- Opening Delimiter -
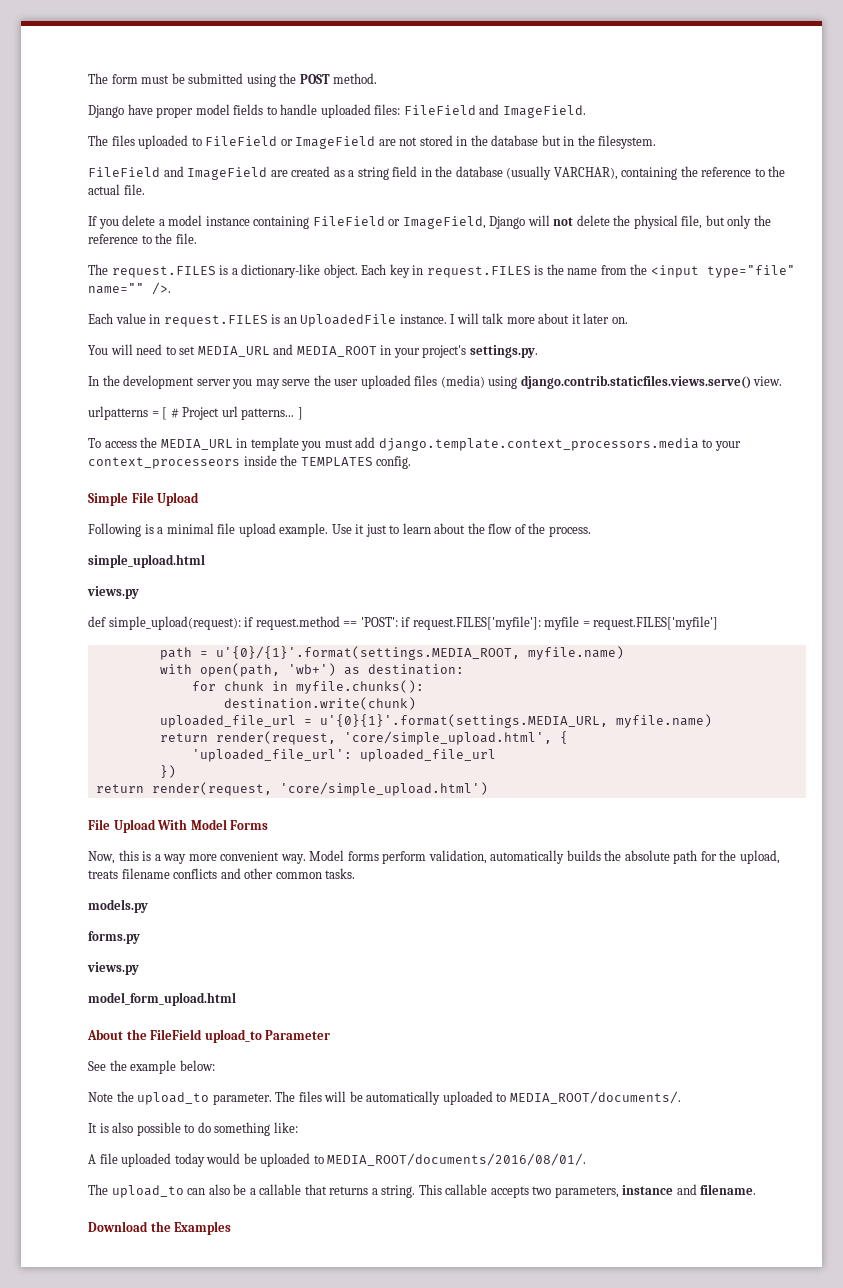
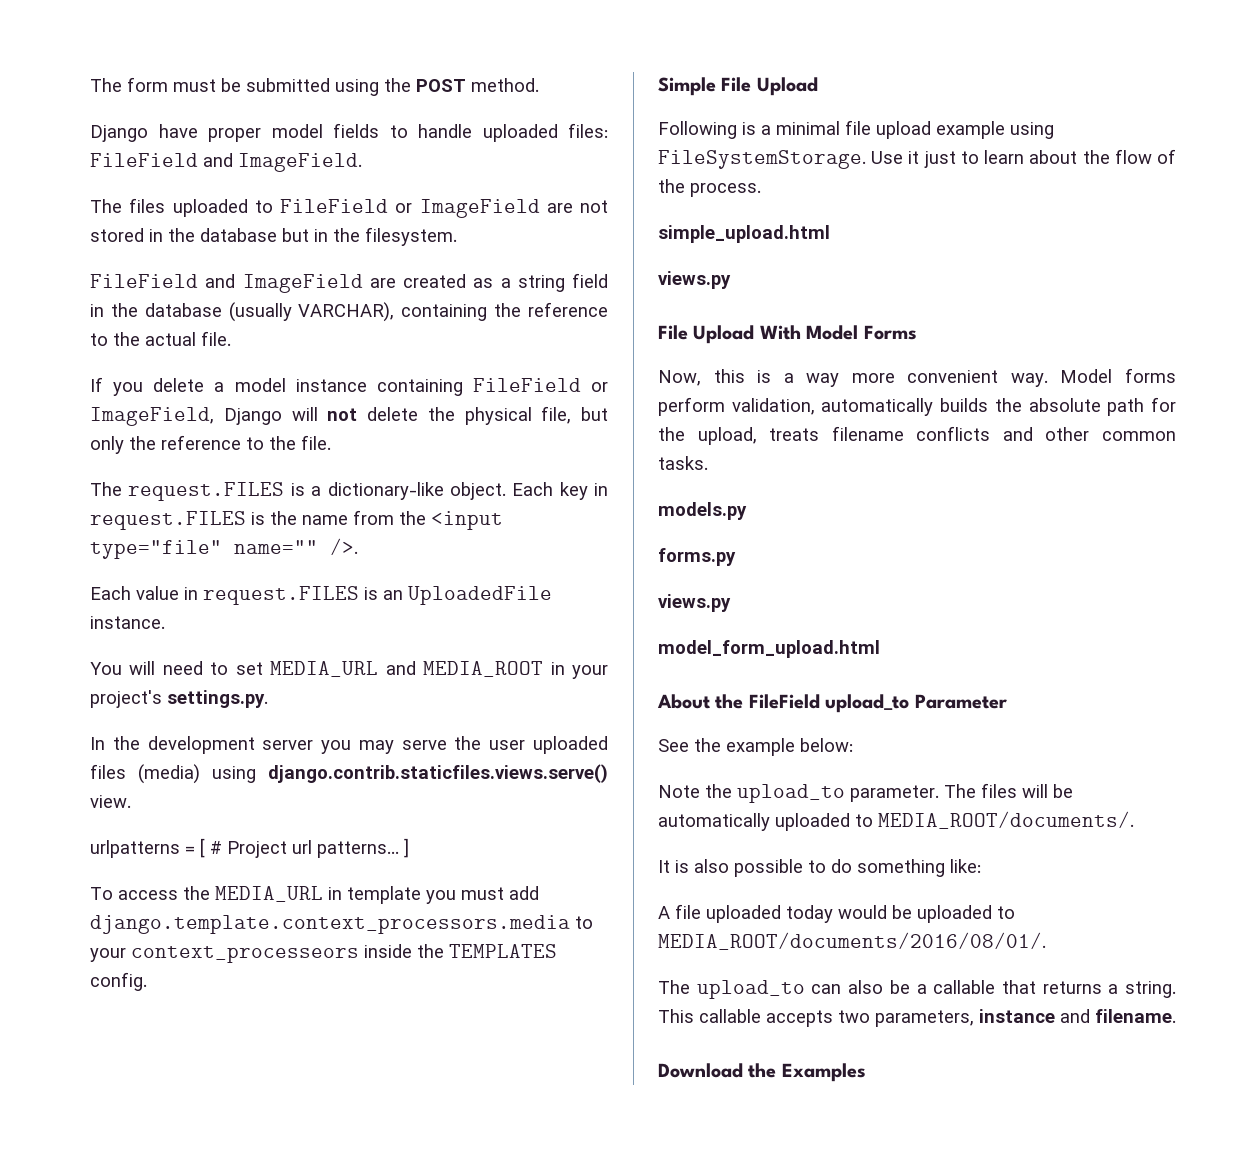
- I will talk more about it later on.
- Following is a minimal file upload example.
+ Following is a minimal file upload example using FileSystemStorage.
- def simple_upload(request): if request.method == 'POST': if request.FILES['myfile']: myfile = request.FILES['myfile']
- path = u'{0}/{1}'.format(settings.MEDIA_ROOT, myfile.name)
- with open(path, 'wb+') as destination:
- for chunk in myfile.chunks():
- destination.write(chunk)
- uploaded_file_url = u'{0}{1}'.format(settings.MEDIA_URL, myfile.name)
- return render(request, 'core/simple_upload.html', {
- 'uploaded_file_url': uploaded_file_url
- })
- return render(request, 'core/simple_upload.html')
- Closing Delimiter -
(PROBLEM TO WORK ON)
Whenever a picture appears, leave it out, and return every record exactly.

(SOLUTION)
- I will talk more about it later on.
- Following is a minimal file upload example.
+ Following is a minimal file upload example using FileSystemStorage.
- def simple_upload(request): if request.method == 'POST': if request.FILES['myfile']: myfile = request.FILES['myfile']
- path = u'{0}/{1}'.format(settings.MEDIA_ROOT, myfile.name)
- with open(path, 'wb+') as destination:
- for chunk in myfile.chunks():
- destination.write(chunk)
- uploaded_file_url = u'{0}{1}'.format(settings.MEDIA_URL, myfile.name)
- return render(request, 'core/simple_upload.html', {
- 'uploaded_file_url': uploaded_file_url
- })
- return render(request, 'core/simple_upload.html')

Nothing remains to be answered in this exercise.